A 29-foot response boat crew from Coast Guard Station Boston was underway near Long Warf, in Boston Harbor, when the crew observed a nearby 25-foot boat, with three men aboard, driving in circles.
“The boat was not going anywhere and moving irregularly, when we got closer to the boat the three people aboard appeared to be intoxicated,” said Chief Petty Officer Amy Petersen, who was aboard the response boat, and is Coast Guard Station Boston’s officer-in-charge. “There was a man on the bow, and one of the men was standing on the cabin pretending he was surfing, none of them were wearing a lifejacket.”

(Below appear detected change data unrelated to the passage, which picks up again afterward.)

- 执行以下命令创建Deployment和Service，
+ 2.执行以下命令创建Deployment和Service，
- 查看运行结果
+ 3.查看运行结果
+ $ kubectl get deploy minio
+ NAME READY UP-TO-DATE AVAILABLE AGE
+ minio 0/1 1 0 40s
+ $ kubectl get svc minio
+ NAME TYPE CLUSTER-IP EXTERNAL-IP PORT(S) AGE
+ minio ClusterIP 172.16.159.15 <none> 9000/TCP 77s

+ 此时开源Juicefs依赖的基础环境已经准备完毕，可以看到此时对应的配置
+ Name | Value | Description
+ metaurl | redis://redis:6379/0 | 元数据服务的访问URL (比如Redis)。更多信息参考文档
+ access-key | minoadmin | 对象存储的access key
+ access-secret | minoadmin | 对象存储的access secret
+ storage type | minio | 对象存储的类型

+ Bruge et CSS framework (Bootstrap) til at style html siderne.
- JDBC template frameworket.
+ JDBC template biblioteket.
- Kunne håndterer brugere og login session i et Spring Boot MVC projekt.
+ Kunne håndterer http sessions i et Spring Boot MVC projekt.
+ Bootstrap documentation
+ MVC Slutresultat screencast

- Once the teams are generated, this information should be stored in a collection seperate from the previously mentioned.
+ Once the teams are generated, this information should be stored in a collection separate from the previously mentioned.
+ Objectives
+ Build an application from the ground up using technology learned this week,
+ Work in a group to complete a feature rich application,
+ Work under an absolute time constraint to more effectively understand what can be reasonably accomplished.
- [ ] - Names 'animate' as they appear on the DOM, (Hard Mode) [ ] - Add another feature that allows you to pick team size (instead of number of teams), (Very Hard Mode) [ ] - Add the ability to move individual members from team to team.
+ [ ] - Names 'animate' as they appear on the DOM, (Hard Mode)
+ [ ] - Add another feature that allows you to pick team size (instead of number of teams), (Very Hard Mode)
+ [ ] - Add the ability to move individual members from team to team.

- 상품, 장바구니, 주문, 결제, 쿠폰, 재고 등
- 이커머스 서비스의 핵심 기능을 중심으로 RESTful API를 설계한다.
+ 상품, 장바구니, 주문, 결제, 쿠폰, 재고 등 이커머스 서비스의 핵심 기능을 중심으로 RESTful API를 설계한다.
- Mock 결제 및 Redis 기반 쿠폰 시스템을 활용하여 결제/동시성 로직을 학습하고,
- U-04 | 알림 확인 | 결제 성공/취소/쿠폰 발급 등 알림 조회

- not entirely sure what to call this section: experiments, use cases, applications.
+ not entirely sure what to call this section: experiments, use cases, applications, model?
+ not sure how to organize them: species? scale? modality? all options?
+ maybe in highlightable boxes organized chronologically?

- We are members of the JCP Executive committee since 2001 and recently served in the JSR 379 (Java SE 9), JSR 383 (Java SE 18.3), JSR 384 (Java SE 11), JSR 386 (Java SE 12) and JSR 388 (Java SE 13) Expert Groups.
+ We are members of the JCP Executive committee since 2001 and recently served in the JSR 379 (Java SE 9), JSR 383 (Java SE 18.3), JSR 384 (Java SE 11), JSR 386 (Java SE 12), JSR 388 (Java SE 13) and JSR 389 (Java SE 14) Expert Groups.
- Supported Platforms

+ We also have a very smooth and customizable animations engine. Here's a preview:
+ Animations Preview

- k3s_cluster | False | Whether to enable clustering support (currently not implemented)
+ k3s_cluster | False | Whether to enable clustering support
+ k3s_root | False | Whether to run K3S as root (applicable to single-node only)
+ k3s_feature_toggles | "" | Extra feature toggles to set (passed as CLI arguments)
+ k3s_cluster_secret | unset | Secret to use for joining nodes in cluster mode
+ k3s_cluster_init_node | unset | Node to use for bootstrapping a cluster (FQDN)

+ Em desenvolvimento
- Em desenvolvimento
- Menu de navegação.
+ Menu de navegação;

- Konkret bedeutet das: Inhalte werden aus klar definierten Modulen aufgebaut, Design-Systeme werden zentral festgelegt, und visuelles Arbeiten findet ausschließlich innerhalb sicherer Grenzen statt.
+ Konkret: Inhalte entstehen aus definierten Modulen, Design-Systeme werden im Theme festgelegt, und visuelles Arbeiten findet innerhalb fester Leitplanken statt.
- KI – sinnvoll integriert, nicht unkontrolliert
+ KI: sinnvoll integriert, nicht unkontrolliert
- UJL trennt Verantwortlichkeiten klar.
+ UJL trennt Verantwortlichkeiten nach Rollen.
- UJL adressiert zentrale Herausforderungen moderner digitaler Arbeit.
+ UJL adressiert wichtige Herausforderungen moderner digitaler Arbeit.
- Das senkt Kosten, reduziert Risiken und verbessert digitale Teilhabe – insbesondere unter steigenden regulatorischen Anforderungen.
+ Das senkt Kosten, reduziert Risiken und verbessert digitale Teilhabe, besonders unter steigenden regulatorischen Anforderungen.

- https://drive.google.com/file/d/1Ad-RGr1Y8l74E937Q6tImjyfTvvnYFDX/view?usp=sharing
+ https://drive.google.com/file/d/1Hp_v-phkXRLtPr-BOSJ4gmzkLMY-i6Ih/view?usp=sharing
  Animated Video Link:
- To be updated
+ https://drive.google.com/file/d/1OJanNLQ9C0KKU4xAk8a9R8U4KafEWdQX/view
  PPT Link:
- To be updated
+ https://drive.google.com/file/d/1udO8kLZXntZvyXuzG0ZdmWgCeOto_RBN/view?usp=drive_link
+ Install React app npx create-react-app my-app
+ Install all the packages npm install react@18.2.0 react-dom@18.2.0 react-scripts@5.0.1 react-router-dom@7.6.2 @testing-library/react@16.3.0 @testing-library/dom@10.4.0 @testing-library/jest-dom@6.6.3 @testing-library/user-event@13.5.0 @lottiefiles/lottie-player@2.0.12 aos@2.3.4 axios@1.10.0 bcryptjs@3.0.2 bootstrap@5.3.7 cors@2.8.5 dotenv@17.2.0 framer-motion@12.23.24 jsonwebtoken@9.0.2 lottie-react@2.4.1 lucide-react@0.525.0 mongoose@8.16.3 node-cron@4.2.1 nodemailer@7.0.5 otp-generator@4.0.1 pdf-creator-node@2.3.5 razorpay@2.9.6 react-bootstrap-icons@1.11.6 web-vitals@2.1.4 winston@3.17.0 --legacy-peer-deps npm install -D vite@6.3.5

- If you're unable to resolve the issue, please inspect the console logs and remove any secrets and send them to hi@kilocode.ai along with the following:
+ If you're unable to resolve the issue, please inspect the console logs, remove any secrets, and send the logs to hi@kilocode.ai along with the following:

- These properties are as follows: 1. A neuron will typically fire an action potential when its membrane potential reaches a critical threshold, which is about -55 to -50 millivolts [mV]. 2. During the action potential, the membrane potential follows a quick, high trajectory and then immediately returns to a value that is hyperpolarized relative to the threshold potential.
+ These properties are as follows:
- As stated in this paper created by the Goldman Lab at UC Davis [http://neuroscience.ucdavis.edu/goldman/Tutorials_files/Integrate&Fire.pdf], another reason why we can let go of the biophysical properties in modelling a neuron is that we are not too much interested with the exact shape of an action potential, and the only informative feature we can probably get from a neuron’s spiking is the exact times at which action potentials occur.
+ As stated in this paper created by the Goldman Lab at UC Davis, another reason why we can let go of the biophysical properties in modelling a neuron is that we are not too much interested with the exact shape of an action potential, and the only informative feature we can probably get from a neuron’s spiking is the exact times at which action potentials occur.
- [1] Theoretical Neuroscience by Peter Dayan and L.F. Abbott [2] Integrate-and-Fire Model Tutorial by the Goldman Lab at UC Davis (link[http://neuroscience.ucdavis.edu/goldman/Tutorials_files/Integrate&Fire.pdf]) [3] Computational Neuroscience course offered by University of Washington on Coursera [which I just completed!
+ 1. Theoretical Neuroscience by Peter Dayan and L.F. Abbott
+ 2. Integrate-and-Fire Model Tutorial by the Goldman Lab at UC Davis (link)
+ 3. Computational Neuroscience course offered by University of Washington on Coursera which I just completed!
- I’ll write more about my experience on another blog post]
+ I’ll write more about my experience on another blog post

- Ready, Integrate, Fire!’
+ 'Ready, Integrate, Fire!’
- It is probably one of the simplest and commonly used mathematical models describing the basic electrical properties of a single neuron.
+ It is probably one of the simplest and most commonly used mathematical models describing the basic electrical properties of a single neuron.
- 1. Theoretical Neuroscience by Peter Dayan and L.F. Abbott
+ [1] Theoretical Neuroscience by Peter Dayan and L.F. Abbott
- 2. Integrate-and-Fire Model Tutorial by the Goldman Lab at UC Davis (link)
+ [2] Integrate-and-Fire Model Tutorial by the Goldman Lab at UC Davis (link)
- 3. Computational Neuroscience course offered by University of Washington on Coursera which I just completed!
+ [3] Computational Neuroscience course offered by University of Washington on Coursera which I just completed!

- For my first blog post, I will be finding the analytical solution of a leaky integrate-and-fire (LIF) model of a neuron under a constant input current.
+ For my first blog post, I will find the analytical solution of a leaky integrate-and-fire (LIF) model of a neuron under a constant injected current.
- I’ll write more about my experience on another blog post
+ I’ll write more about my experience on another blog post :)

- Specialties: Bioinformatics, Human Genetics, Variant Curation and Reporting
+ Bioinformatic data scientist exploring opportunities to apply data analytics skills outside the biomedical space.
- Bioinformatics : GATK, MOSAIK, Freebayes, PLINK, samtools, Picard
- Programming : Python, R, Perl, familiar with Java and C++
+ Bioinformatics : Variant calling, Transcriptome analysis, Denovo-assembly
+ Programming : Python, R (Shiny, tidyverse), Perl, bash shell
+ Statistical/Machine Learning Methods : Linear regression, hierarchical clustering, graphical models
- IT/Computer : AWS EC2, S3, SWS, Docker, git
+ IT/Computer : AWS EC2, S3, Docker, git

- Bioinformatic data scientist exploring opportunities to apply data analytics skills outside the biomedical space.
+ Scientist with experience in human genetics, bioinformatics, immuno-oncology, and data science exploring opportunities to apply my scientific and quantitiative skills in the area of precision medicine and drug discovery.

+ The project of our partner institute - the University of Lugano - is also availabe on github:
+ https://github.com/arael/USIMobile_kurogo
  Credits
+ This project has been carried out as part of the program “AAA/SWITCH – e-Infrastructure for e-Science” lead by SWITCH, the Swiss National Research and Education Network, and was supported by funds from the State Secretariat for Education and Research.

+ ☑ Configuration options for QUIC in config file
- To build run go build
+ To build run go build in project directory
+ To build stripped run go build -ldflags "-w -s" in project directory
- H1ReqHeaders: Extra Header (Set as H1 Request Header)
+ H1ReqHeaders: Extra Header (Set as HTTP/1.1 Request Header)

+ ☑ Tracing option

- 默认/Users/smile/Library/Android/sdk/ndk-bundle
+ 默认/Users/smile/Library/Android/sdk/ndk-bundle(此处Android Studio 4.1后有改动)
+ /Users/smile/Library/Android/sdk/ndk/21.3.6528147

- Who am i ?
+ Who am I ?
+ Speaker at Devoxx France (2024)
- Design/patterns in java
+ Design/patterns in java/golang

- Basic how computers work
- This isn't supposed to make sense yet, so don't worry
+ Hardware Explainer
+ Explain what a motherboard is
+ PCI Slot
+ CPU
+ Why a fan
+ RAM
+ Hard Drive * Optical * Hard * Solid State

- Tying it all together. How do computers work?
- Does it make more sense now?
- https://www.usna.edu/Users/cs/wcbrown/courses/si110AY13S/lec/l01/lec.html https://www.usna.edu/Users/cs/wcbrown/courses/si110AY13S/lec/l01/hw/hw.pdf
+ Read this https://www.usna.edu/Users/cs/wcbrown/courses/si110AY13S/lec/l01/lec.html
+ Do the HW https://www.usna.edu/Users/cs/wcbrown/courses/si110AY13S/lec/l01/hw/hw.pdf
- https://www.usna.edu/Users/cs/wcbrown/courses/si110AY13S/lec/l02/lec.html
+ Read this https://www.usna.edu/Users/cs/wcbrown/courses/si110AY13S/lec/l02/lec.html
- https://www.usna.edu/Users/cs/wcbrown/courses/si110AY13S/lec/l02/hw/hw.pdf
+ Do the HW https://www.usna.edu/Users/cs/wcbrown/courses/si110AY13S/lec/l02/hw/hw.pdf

The Coast Guard crew contacted MEP and called a Coast Guard boarding team aboard a 45-foot response boat crew from the station to assist.
“It was a very busy night for boating,” said Petersen. “There were a lot of people on the water taking advantage of what is left of the warm weather, so the condition of these men was posing a huge risk to themselves and everyone else on the water.”
Once on scene, the 45-foot response boat crew towed the personal craft to shore. The boat’s owner/operator was taken to shore aboard the MEP boat, where he failed a Field Sobriety Test and a Breathalyzer. The drunken operator was arrested and taken into custody.
This is the fourth time this summer the crew at Coast Guard Station Boston responded to people drinking and boating in Boston Harbor.
Drinking alcohol is the number one contributor to fatal boating accidents. If you are on the water and need to call the Coast Guard, the Coast Guard’s Boating Safety Mobile app is a great tool. The app features an Emergency Assistance button which, with locations services enabled, will call the closest Coast Guard command center.